I've been post-docing for almost 10 years now, bar an 18-month stint in industry as a medical writer.
Brief history of me- wanted to be a vet (got all the Science A-levels grade A), studied a biology subject where my nutrition lecturers encouraged me to apply the a PhD with them. Had great supervision but didn't always enjoy PhD. Was coming out of PhD at the start of economic crash and was pleased to get any job. Somehow got a dream postdoc position funded for 5 years in a completely new subject area, they decided to hire me made based on my lab skills. I really excelled in this position, the research area was fascinating, I enjoyed academia and wanted to stay. However, had the classic nightmare PI (no management skills and had never had a postdoc before, and none of his past PhDs were working with him- in hind sight these were red flags!) but he was a prolific publisher so I was lucky to get loads of research published. So after 5 years I made the leap to industry as a medical writer. HATED the people in industry, it was a snake pit full of people looking to better themselves at the cost of others. Learned loads in terms of understanding pharma and am a much better writer.
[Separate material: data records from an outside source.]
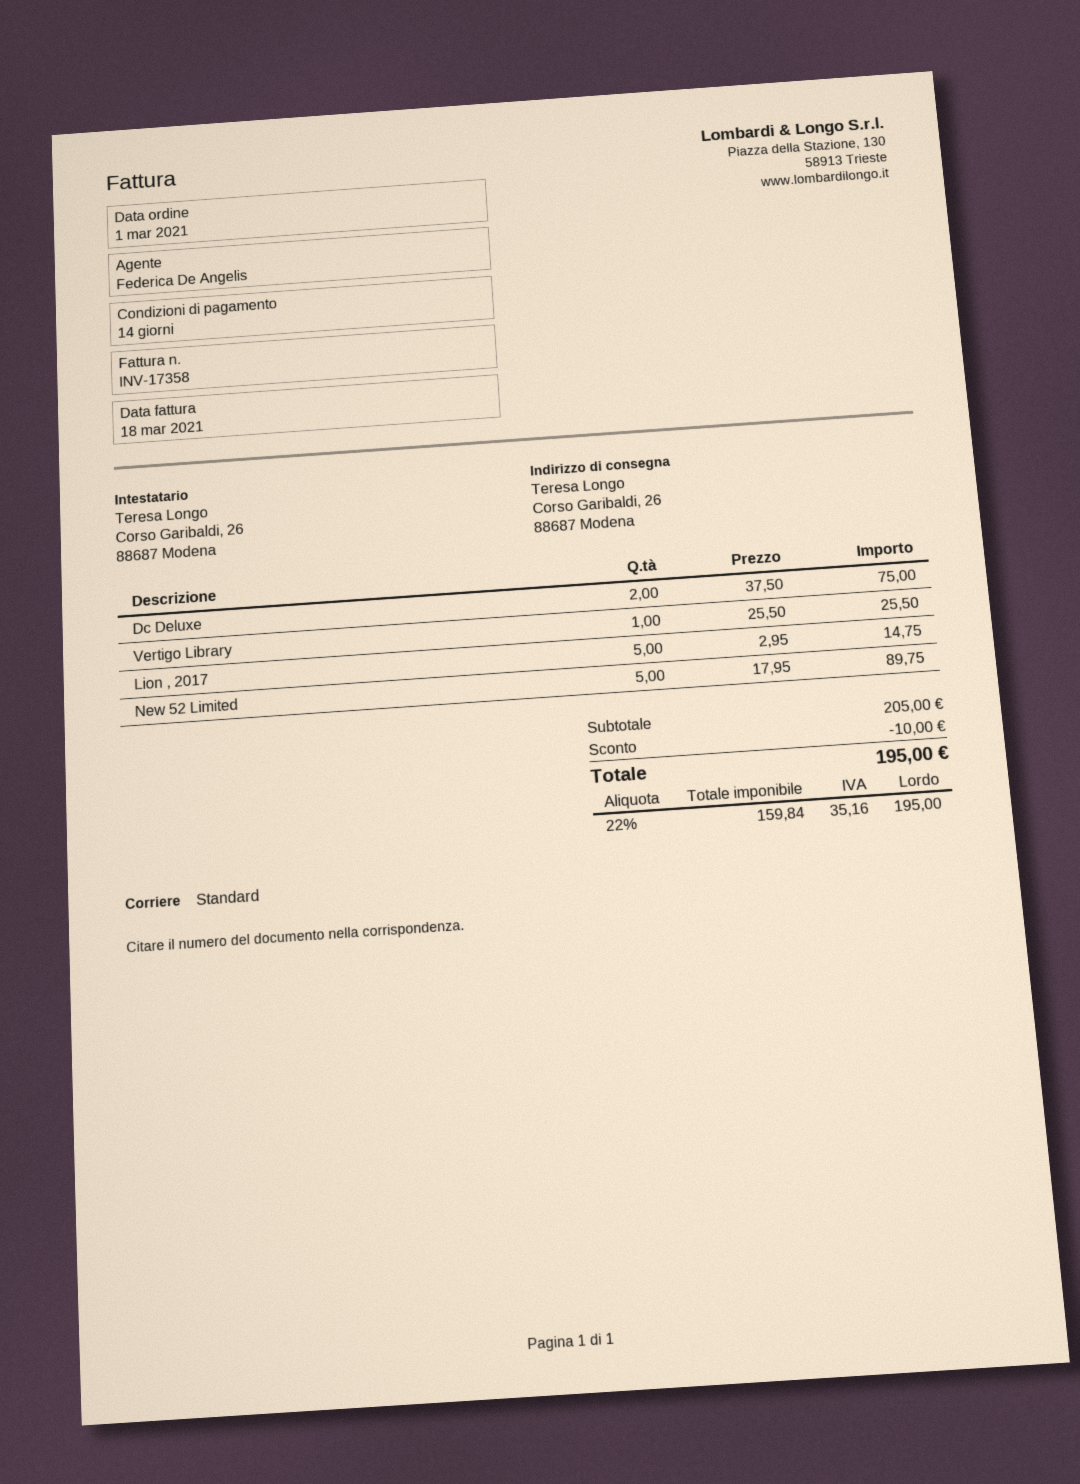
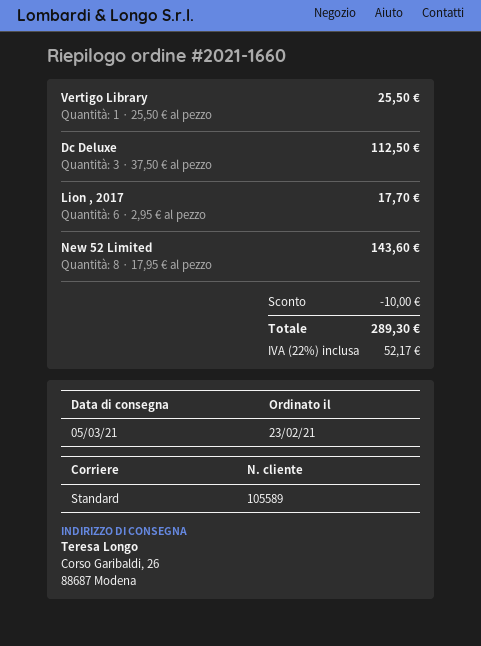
order date: 2021-03-01 -> 2021-02-23
Dc Deluxe: 2 x 37.50 = 75.00 -> 3 x 37.50 = 112.50
Lion , 2017: 5 x 2.95 = 14.75 -> 6 x 2.95 = 17.70
New 52 Limited: 5 x 17.95 = 89.75 -> 8 x 17.95 = 143.60
tax: 22% = 35.16 -> 22% = 52.17
total: 195.00 -> 289.30

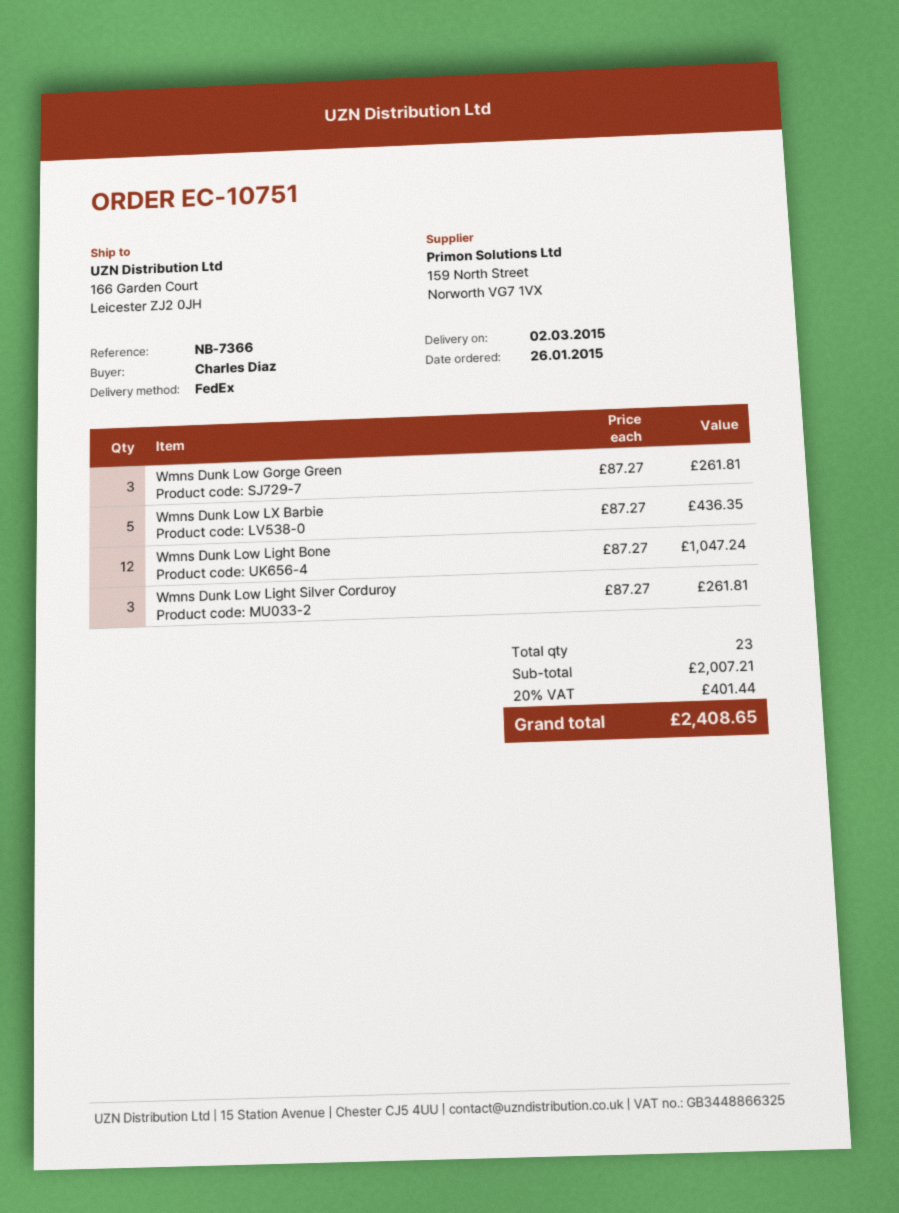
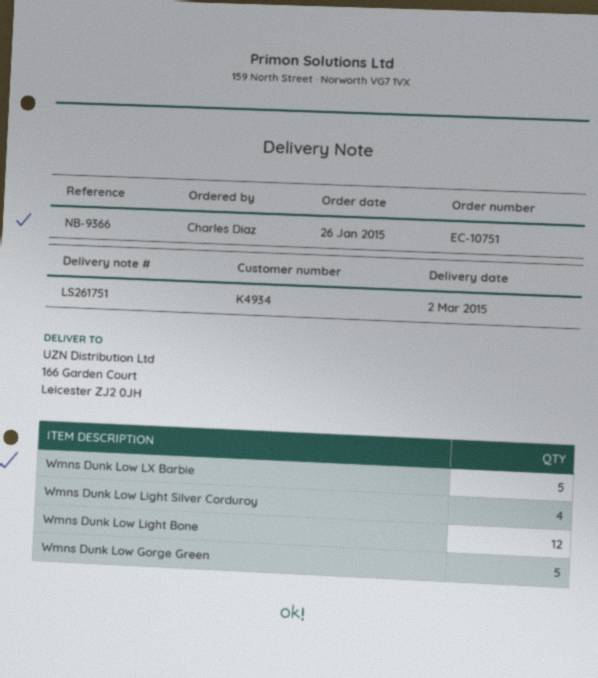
reference: NB-7366 -> NB-9366
Wmns Dunk Low Gorge Green: 3 -> 5
Wmns Dunk Low Light Silver Corduroy: 3 -> 4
Key skill here was learning to deliver a project in a subject you are not 100% familiar with to a professional level to a tight deadline.
Have since gone back to academia and am now working in an area vaguely related to my first postdoc, but have barely published (working towards one mega paper) but I have spent this position upping my teaching repertoire (this was experience lacking from past positions).
I've now got 12 months left on my current contract, have had the future plans talk with my current PI. He was very realistic and says he can't guarantee that I'll get another position on a grant, even though we will look to apply. He also suggested
I look to find alternate funding routes for pilot studies and he will support me. Thing is, I can't see myself being competitive enough to get a fellowship and as much as I am proficient in the lab, I don't have enough active research/collaborators to go find my own position as I've switched research area 3 times.
So I'm looking at moving career again, via the get into teaching avenue. There is loads of financial incentive right now (including potential childcare grants, which is ideal as I have a baby) so financially the training is not an issue.
My concern is that teaching has a dreadful reputation for overwork and stress levels.
Has anyone got any advice on the move into secondary school science teaching and is it worth it?
I enjoy teaching (favourite part of my job, aside from lab work) and have recently applied for my AFHEA based on the teaching I've been doing. I coach kids & teenagers at my local sports club so I'm used to interacting with kids of all ages.
I feel like I'm pretty easy going and not a perfectionist but can get a job done well and accurately. I don't respond well to moving goal posts and being under pressure from unexpected deadlines (my first pi would email me on a Friday afternoon to ask for a paper to be reworked for a resubmission on Monday- it took me a long time to lessen to say no! Similar stresses in medical writing would piss me off too).
Any advice is welcome. I've got time to think. I'm going to a get into teaching open evening tomorrow to learn about the finances, course & job prospects in local areas, plus my eligibility to teach certain science subjects.